As your characters first start out, you may encounter a pack of feral wolves, or a grumpy ogre guarding his cave, or maybe a hideous rat that tries to steal away your supplies. Then you travel further and find the evil becomes more organized, such as a marauding band of orcs, or systemic attacks from flying imps. However, the battle peaks while discovering that the enemy behind all of the brute force is a corrupt law master, using cruel cunning to deceive the townspeople. Or maybe a rogue wizard poisoning the vegetation in order to establish her as the dominant economy in the region. However, the band of fighting travelers braves the night and hunt down the villains. What makes our heroes so great is they are not necessarily law abiding, peace keeping polite citizens. They are just as quick to slash and burn, use brute force or cunning magic as the enemy. Of course, the principles differ – the villain wants to eventually use up the people around them, the heroes protect and defend against wickedness. Times of evil summon the bravest warriors.
So, wherever you find yourself today, grab your hard earned skills, a couple comrades, and ask yourself, “What lures you to adventure out of the security of your local village?” Roll the die, and participate in writing the story of your life.

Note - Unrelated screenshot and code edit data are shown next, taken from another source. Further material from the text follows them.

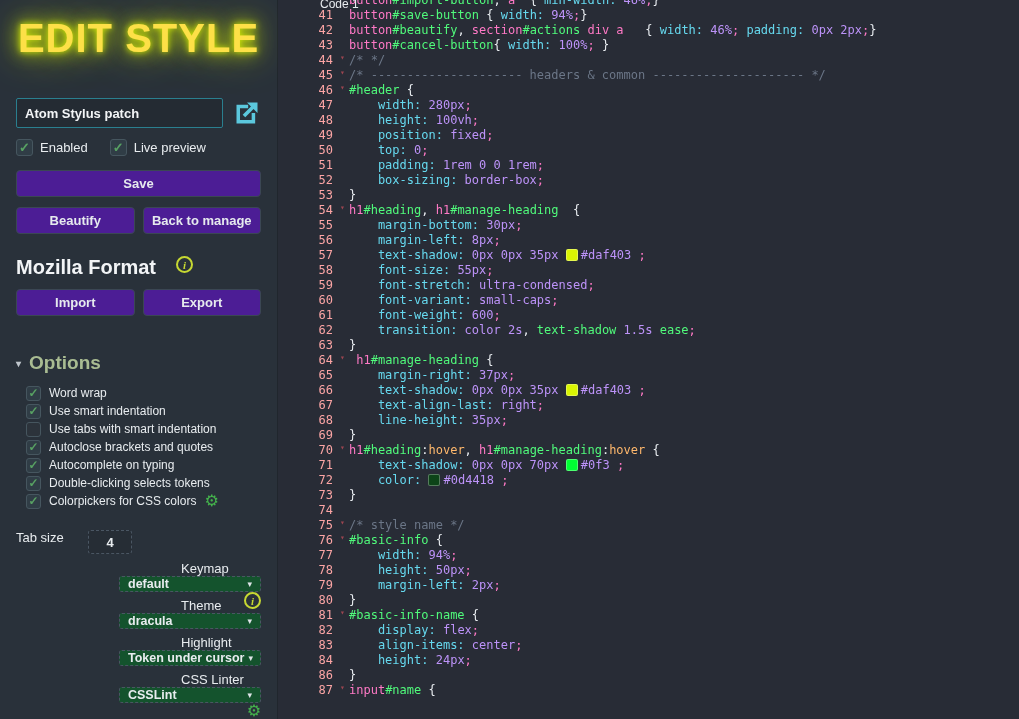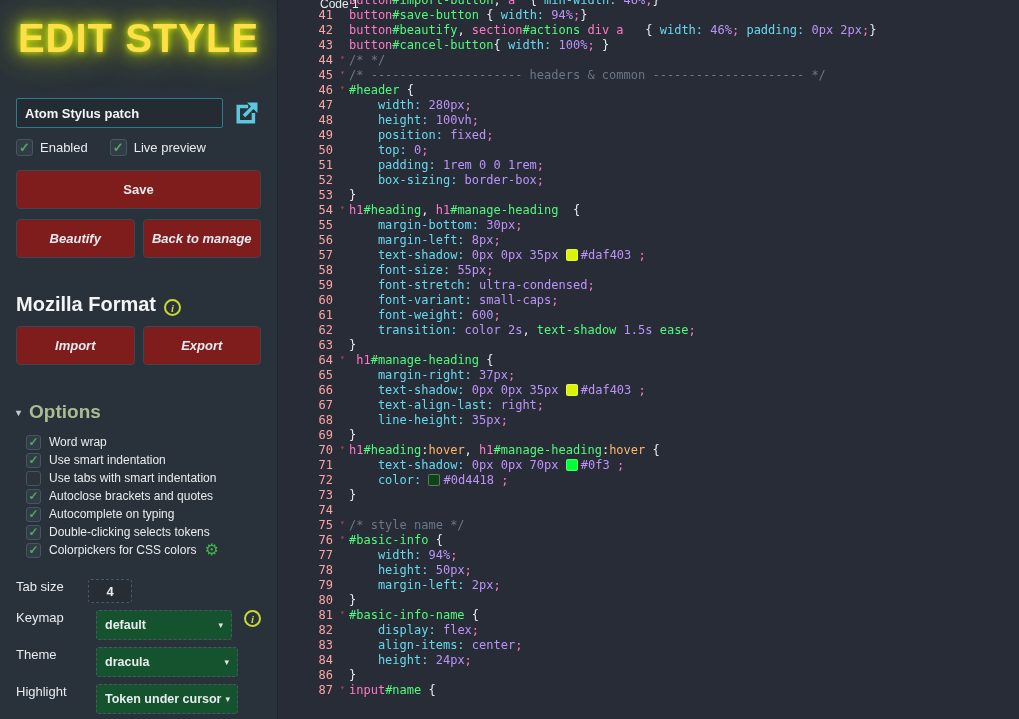"Save" .btn { background: #7f1d1d -> #4c1d95; height: 39px -> 27px }
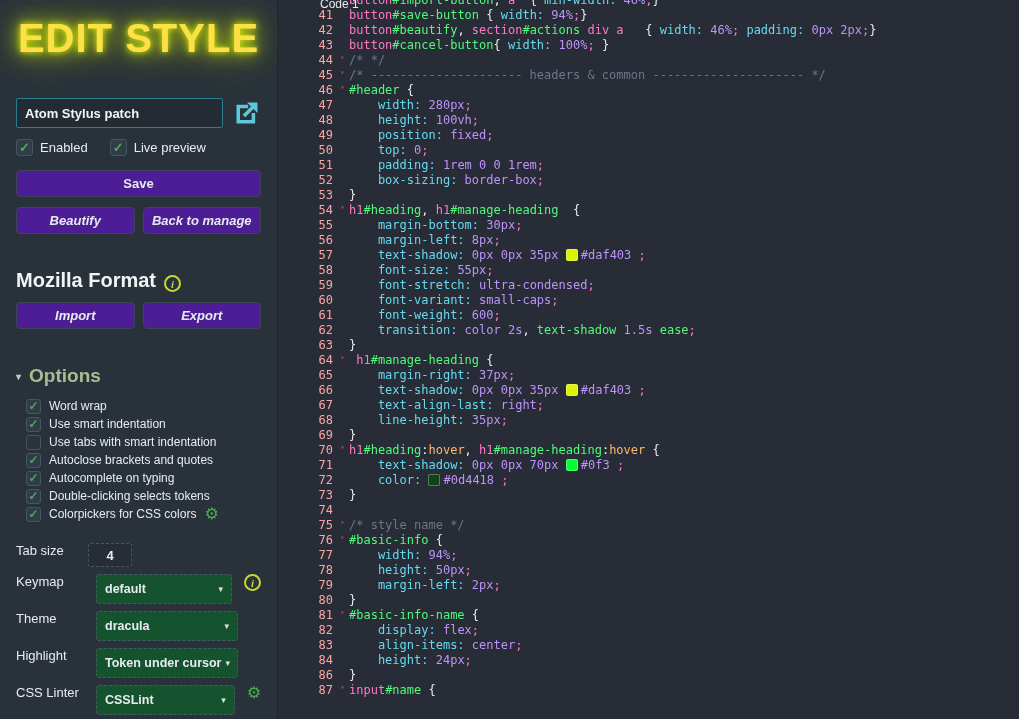"Beautify" .btn.half { font-style: italic -> none }
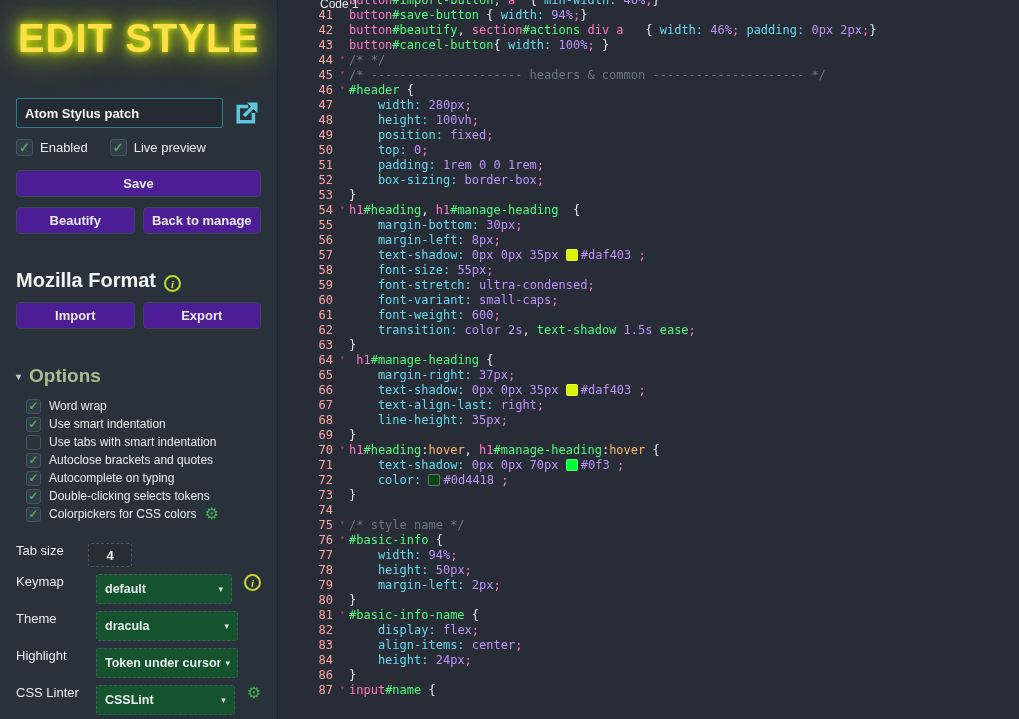"Mozilla Format" .h2-row { align-items: flex-end -> flex-start; gap: 8px -> 20px; margin-top: 35px -> 22px }
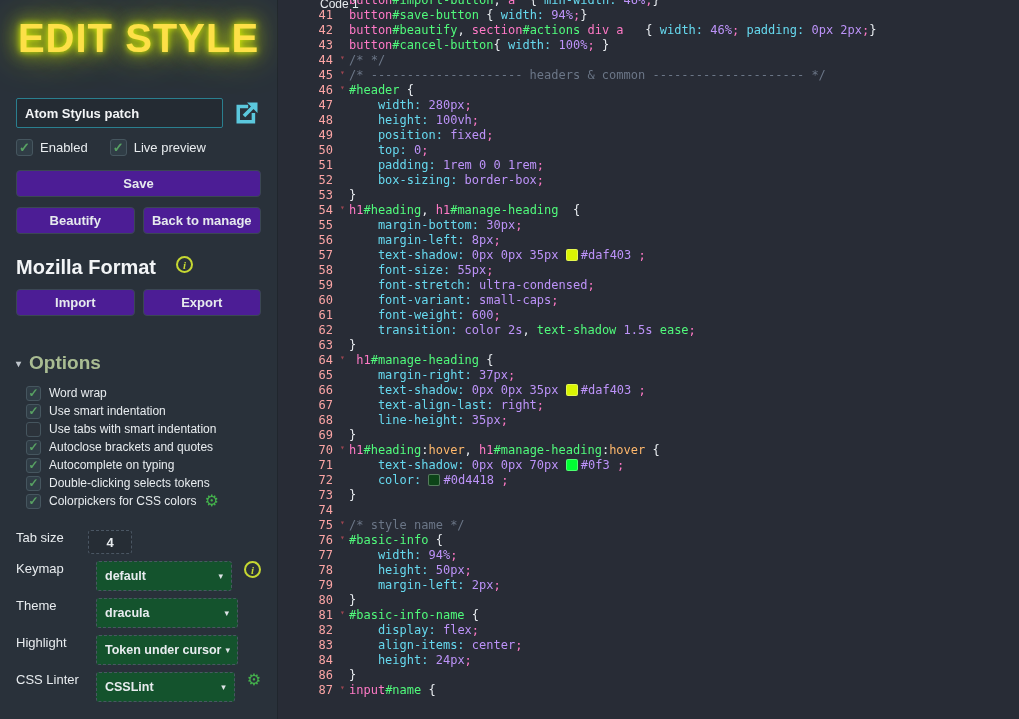"Keymap" .sel-row { align-items: flex-start -> flex-end; flex-direction: none -> column }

Maybe you have seen the 20 sided dice show up in pop culture lately, or heard the name of the world’s best role playing game. I don’t know about you, but most of my childhood was spent fantasizing about other worlds, adventure quests, role playing as a different creature, and leading my siblings into that realm. Books like The Hobbit, Lord of the Rings, Chronicles of Narnia, Chronicles of Pyrdain, Redwall, and Mrs. Frisby and the Rats of NIMH all deeply influenced my choice of games played. And like my childhood imagination, the game is all about telling stories of adventure. Around 2017, I suddenly had an enormous amount of free time handed to me via losing employment. That’s the opposite of striking it rich. However, in many ways, I have confirmed some powerful principles in life through researching the world of The Forgotten Realms and such, in the game Dungeons and Dragons.
Perception is seeing what’s there
While adventuring through Middle Earth or the Forgotten Realms, stopping to take a look around goes a long way. The game is at it’s simplest form a series of ability checks your adventure makes in progression of the game. The dice roll determines percentage of success (by the way, the game is also great at building your math skills!) Just know that your adventurer will not usually be handed information without asking for it. However if you venture out there and look around, there’s no limit to what you can find. Quite simply, If you’re not looking, you won’t see anything! Life is first accomplished by investigation, perception and taking in what’s in front of your, or even better, looking behind the curtain. Take a lesson from Curious George.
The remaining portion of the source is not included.